TASK INPUTS ->
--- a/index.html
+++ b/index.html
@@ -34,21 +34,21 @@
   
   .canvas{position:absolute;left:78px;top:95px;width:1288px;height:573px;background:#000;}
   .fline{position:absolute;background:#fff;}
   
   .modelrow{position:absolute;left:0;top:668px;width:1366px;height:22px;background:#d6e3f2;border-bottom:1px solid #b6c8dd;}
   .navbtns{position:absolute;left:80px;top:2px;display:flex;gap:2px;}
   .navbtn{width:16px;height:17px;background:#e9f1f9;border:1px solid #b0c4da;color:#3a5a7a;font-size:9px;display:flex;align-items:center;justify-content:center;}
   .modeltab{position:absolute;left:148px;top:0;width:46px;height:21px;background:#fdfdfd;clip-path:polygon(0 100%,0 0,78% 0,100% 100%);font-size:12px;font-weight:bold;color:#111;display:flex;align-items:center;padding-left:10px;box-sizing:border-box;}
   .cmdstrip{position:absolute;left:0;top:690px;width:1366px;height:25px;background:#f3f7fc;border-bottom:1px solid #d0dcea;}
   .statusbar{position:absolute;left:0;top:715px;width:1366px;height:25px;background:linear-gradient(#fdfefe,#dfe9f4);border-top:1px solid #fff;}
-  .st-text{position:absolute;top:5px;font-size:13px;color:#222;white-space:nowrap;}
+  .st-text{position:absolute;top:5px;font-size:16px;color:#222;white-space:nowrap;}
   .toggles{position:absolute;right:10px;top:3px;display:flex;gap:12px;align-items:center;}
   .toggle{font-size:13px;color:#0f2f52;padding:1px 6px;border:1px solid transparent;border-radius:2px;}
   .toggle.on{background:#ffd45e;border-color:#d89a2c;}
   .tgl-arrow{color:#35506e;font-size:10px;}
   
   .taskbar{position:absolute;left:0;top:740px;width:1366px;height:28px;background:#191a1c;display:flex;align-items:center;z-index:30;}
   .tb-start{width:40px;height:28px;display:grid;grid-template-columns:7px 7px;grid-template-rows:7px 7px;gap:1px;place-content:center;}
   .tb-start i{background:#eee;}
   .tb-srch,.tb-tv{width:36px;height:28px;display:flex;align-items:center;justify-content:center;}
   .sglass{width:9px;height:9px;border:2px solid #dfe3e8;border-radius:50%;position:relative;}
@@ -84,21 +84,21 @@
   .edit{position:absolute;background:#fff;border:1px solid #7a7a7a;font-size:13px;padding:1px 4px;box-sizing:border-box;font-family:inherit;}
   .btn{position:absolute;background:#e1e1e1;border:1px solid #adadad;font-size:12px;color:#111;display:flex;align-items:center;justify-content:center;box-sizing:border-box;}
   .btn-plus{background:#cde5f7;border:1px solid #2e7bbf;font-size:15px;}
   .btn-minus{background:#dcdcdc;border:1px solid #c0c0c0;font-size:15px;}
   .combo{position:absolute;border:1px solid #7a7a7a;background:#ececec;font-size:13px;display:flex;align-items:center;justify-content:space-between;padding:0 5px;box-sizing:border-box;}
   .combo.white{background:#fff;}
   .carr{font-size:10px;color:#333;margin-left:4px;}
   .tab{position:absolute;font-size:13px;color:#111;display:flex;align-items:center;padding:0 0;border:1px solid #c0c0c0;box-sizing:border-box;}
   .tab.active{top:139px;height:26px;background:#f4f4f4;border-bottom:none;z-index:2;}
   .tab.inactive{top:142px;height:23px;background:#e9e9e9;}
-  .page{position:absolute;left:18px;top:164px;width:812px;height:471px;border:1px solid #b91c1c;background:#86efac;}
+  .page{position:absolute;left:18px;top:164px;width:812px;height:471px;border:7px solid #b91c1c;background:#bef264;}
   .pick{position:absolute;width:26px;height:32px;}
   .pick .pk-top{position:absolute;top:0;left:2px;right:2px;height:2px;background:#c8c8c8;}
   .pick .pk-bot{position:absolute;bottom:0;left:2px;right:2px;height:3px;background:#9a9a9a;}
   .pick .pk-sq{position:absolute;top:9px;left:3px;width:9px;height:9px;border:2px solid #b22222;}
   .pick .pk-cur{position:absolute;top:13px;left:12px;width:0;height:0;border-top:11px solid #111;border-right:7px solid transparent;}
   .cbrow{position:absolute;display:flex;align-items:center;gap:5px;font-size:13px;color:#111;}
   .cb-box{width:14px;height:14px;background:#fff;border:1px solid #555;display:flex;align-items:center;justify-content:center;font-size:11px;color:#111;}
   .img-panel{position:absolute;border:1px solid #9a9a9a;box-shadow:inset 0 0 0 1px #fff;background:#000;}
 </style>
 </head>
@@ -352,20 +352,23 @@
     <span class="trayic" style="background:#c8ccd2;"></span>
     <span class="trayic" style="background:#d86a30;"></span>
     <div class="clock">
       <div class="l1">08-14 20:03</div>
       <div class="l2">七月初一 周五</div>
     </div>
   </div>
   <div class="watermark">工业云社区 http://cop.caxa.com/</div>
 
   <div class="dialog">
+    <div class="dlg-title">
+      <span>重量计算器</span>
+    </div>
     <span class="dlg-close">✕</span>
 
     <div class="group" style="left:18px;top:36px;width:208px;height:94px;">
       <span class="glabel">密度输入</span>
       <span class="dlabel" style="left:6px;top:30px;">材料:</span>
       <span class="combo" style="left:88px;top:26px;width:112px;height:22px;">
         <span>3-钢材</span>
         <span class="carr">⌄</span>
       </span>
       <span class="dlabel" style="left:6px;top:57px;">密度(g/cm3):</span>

WHAT TO PRODUCE -> All entries are to be output exactly as they stand.

RESPONSE TO THE EXERCISE ->
--- a/index.html
+++ b/index.html
@@ -34,21 +34,21 @@
   
   .canvas{position:absolute;left:78px;top:95px;width:1288px;height:573px;background:#000;}
   .fline{position:absolute;background:#fff;}
   
   .modelrow{position:absolute;left:0;top:668px;width:1366px;height:22px;background:#d6e3f2;border-bottom:1px solid #b6c8dd;}
   .navbtns{position:absolute;left:80px;top:2px;display:flex;gap:2px;}
   .navbtn{width:16px;height:17px;background:#e9f1f9;border:1px solid #b0c4da;color:#3a5a7a;font-size:9px;display:flex;align-items:center;justify-content:center;}
   .modeltab{position:absolute;left:148px;top:0;width:46px;height:21px;background:#fdfdfd;clip-path:polygon(0 100%,0 0,78% 0,100% 100%);font-size:12px;font-weight:bold;color:#111;display:flex;align-items:center;padding-left:10px;box-sizing:border-box;}
   .cmdstrip{position:absolute;left:0;top:690px;width:1366px;height:25px;background:#f3f7fc;border-bottom:1px solid #d0dcea;}
   .statusbar{position:absolute;left:0;top:715px;width:1366px;height:25px;background:linear-gradient(#fdfefe,#dfe9f4);border-top:1px solid #fff;}
-  .st-text{position:absolute;top:5px;font-size:13px;color:#222;white-space:nowrap;}
+  .st-text{position:absolute;top:5px;font-size:16px;color:#222;white-space:nowrap;}
   .toggles{position:absolute;right:10px;top:3px;display:flex;gap:12px;align-items:center;}
   .toggle{font-size:13px;color:#0f2f52;padding:1px 6px;border:1px solid transparent;border-radius:2px;}
   .toggle.on{background:#ffd45e;border-color:#d89a2c;}
   .tgl-arrow{color:#35506e;font-size:10px;}
   
   .taskbar{position:absolute;left:0;top:740px;width:1366px;height:28px;background:#191a1c;display:flex;align-items:center;z-index:30;}
   .tb-start{width:40px;height:28px;display:grid;grid-template-columns:7px 7px;grid-template-rows:7px 7px;gap:1px;place-content:center;}
   .tb-start i{background:#eee;}
   .tb-srch,.tb-tv{width:36px;height:28px;display:flex;align-items:center;justify-content:center;}
   .sglass{width:9px;height:9px;border:2px solid #dfe3e8;border-radius:50%;position:relative;}
@@ -84,21 +84,21 @@
   .edit{position:absolute;background:#fff;border:1px solid #7a7a7a;font-size:13px;padding:1px 4px;box-sizing:border-box;font-family:inherit;}
   .btn{position:absolute;background:#e1e1e1;border:1px solid #adadad;font-size:12px;color:#111;display:flex;align-items:center;justify-content:center;box-sizing:border-box;}
   .btn-plus{background:#cde5f7;border:1px solid #2e7bbf;font-size:15px;}
   .btn-minus{background:#dcdcdc;border:1px solid #c0c0c0;font-size:15px;}
   .combo{position:absolute;border:1px solid #7a7a7a;background:#ececec;font-size:13px;display:flex;align-items:center;justify-content:space-between;padding:0 5px;box-sizing:border-box;}
   .combo.white{background:#fff;}
   .carr{font-size:10px;color:#333;margin-left:4px;}
   .tab{position:absolute;font-size:13px;color:#111;display:flex;align-items:center;padding:0 0;border:1px solid #c0c0c0;box-sizing:border-box;}
   .tab.active{top:139px;height:26px;background:#f4f4f4;border-bottom:none;z-index:2;}
   .tab.inactive{top:142px;height:23px;background:#e9e9e9;}
-  .page{position:absolute;left:18px;top:164px;width:812px;height:471px;border:1px solid #b91c1c;background:#86efac;}
+  .page{position:absolute;left:18px;top:164px;width:812px;height:471px;border:7px solid #b91c1c;background:#bef264;}
   .pick{position:absolute;width:26px;height:32px;}
   .pick .pk-top{position:absolute;top:0;left:2px;right:2px;height:2px;background:#c8c8c8;}
   .pick .pk-bot{position:absolute;bottom:0;left:2px;right:2px;height:3px;background:#9a9a9a;}
   .pick .pk-sq{position:absolute;top:9px;left:3px;width:9px;height:9px;border:2px solid #b22222;}
   .pick .pk-cur{position:absolute;top:13px;left:12px;width:0;height:0;border-top:11px solid #111;border-right:7px solid transparent;}
   .cbrow{position:absolute;display:flex;align-items:center;gap:5px;font-size:13px;color:#111;}
   .cb-box{width:14px;height:14px;background:#fff;border:1px solid #555;display:flex;align-items:center;justify-content:center;font-size:11px;color:#111;}
   .img-panel{position:absolute;border:1px solid #9a9a9a;box-shadow:inset 0 0 0 1px #fff;background:#000;}
 </style>
 </head>
@@ -352,20 +352,23 @@
     <span class="trayic" style="background:#c8ccd2;"></span>
     <span class="trayic" style="background:#d86a30;"></span>
     <div class="clock">
       <div class="l1">08-14 20:03</div>
       <div class="l2">七月初一 周五</div>
     </div>
   </div>
   <div class="watermark">工业云社区 http://cop.caxa.com/</div>
 
   <div class="dialog">
+    <div class="dlg-title">
+      <span>重量计算器</span>
+    </div>
     <span class="dlg-close">✕</span>
 
     <div class="group" style="left:18px;top:36px;width:208px;height:94px;">
       <span class="glabel">密度输入</span>
       <span class="dlabel" style="left:6px;top:30px;">材料:</span>
       <span class="combo" style="left:88px;top:26px;width:112px;height:22px;">
         <span>3-钢材</span>
         <span class="carr">⌄</span>
       </span>
       <span class="dlabel" style="left:6px;top:57px;">密度(g/cm3):</span>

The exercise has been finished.